The ability of AFM to image at atomic resolution, combined with its ability to image a wide variety of samples under a wide variety of conditions, has created a great deal of interest in applying it to the study of biological structures. Images have appeared in the literature showing DNA, single proteins, structures such as gap junctions, and living cells (for a review see Hoh and Hansma, 1992).
Unfortunately, AFM cannot image all samples at atomic resolution. The end radii of available tips confines atomic resolution to flat, periodic samples such as graphite. In addition, because biological structures are soft, the tip-sample interaction tends to distort or destroy them. Figure 12, for example, shows how forces exerted on small collagen fibrils tend to detach them from the substrate over a period of time, resulting in progressively greater distortion.
A number of companies are attempting to develop sharper tips, primarily by improved microfabrication processes. I have concentrated on investigating the tip-sample interaction with alternative imaging modes.
When imaging in air, a layer of water condensation and other contamination covers both the tip and sample, forming a meniscus that pulls the two together (Weisenhorn et al., 1989).
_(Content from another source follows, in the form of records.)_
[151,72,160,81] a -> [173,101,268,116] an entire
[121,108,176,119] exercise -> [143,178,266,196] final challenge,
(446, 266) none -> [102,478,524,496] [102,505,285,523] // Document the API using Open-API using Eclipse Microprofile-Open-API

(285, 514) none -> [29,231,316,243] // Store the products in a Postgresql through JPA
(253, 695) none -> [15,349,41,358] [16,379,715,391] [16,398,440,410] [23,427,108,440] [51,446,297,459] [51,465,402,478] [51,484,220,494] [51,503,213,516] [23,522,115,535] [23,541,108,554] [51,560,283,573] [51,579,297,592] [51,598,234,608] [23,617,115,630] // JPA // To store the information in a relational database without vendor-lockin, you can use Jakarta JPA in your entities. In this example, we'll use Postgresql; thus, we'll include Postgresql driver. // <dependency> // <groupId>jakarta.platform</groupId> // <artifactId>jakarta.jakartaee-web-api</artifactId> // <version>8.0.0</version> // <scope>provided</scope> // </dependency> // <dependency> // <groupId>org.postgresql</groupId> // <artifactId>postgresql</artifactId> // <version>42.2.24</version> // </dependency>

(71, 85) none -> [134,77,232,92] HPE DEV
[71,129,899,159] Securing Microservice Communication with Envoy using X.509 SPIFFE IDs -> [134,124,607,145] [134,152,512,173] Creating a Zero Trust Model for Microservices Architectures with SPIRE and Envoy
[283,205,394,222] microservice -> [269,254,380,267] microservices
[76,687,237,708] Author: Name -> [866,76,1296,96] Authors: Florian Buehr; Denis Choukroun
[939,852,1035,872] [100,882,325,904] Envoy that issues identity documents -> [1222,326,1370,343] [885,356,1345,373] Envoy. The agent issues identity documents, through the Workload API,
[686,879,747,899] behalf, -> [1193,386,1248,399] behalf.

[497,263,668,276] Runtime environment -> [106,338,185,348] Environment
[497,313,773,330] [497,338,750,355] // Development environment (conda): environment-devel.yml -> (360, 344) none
"Force curves" showing cantilever deflection as the scanner lowers the sample reveal the attractive meniscus force (figure 13): the cantilever has to exert an upward force to pull the tip free of the meniscus. This force equals the attractive force of the meniscus, usually 10-100 nN.
The great strength of the meniscus makes it the most important influence on the tip-sample interaction. Force microscopists often eliminate the meniscus by completely immersing both tip and sample in water.